Friday, November 11 @ 3:30 PM: Nicole Rosen (UManitoba)

Please join the Language Variation and Change Workshop this Friday, November 11th at 3:30 PM in Cobb 116, for a talk from our invited speaker, Nicole Rosen. Details below.

“Nominal Contact in the Michif Language”

Nicole Rosen
University of Manitoba

Michif is an endangered Metis language with its roots in the Fur Trade in Canada, where it arose through the intermarriage of Cree and French people in Canada’s Red River Valley. It is considered a contact language, mixing Plains Cree and French. Michif has received considerable attention in the language contact literature due to its seemingly unusual syntactic and phonological patterns arising from the French-Plains Cree contact situation in which it was created. Bakker (1997) described the language as being formed through a process called language intertwining, resulting in a mixed language posited to have an NP/VP split, where French lexical items pattern like French and Cree lexical items pattern like Plains Cree. Since this time, the accepted view of the language is that the French-source DPs behave like French, while the Cree-source VPs behave like Plains Cree. In this talk I will argue against this received view, showing that this analysis of Michif holds only at a very superficial level. Once we examine the constituency of the DP and investigate the underlying structure in a more rigorous manner, the picture becomes quite different. Using evidence from gender, number and DP constituency, I show that the Michif DP in fact shows very little structural similarity to its parent French DP. As a result, with the one domain said to be French no longer looking French-like, we are left with a language which follows regular Algonquian-type syntax and semantics, with some particularities to allow for the introduction of French elements and some resulting Michif-specific innovations. Although it may be useful to historical linguists to describe its creation as V-N language mixing, I argue that this designation holds little insight into synchronic patterning of the Michif grammar, and that there is little motivation for this exoticization of the language, which patterns according to structures already available cross-linguistically.

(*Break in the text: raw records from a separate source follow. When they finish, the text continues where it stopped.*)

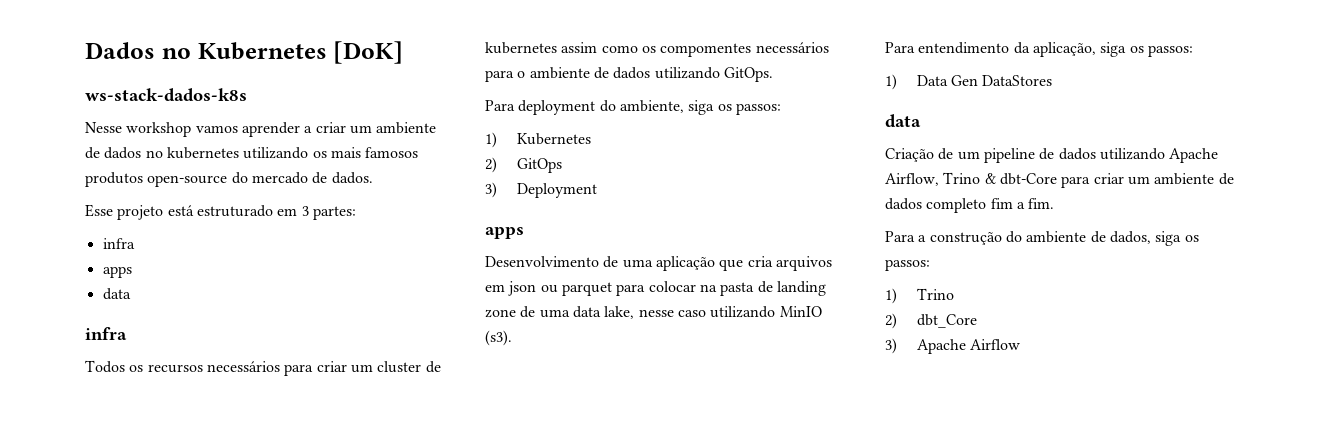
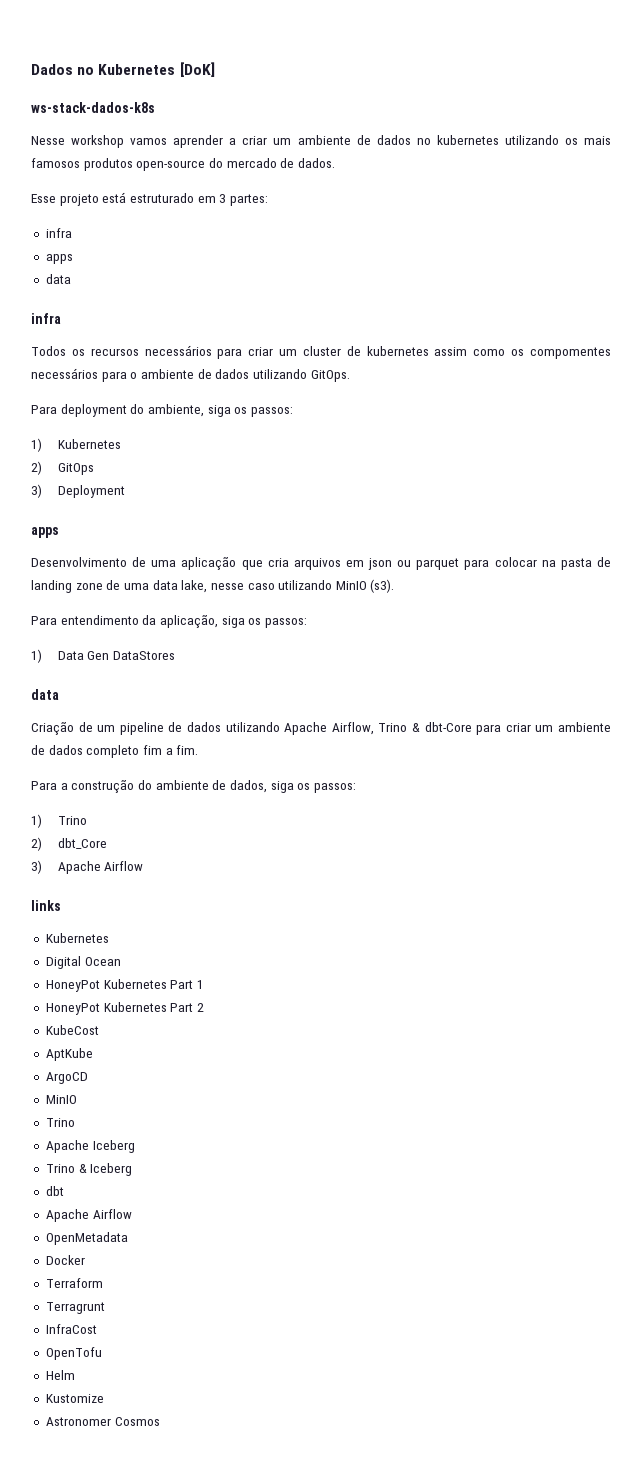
+ links
+ Kubernetes
+ Digital Ocean
+ HoneyPot Kubernetes Part 1
+ HoneyPot Kubernetes Part 2
+ KubeCost
+ AptKube
+ ArgoCD
+ MinIO
+ Trino
+ Apache Iceberg
+ Trino & Iceberg
+ dbt
+ Apache Airflow
+ OpenMetadata
+ Docker
+ Terraform
+ Terragrunt
+ InfraCost
+ OpenTofu
+ Helm
+ Kustomize
+ Astronomer Cosmos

Thursday, November 3 at 4:30 PM: Semiotics Workshop (Perry Wong, UChicago)

LVC is cosponsoring a meeting of the Semiotics Workshop, on November 3 at 4:30 PM in Haskell 101, which will touch upon language contact in Mesoamerica.

“Notes on Mesoamerican ‘fashions of speaking’”
Perry Wong
 

with a brief addendum by Chris Bloechl

 

For a copy of the paper, please email Perry Wong at perrywong@uchicago.edu or Briel Kobak at bkobak@uchicago.edu.
For the full schedule and other information, visit our website at: http://cas.uchicago.edu/workshops/semiotics/Persons with disabilities who believe they may need assistance, please contact Perry Wong at perrywong@uchicago.edu or Briel Kobak at bkobak@uchicago.edu.

Monday, October 31 @ 12 PM: Denny Moore (Museu Paraense Emílio Goeldi)

NOTE: The location of this talk has changed! It will now take place in Foster 505.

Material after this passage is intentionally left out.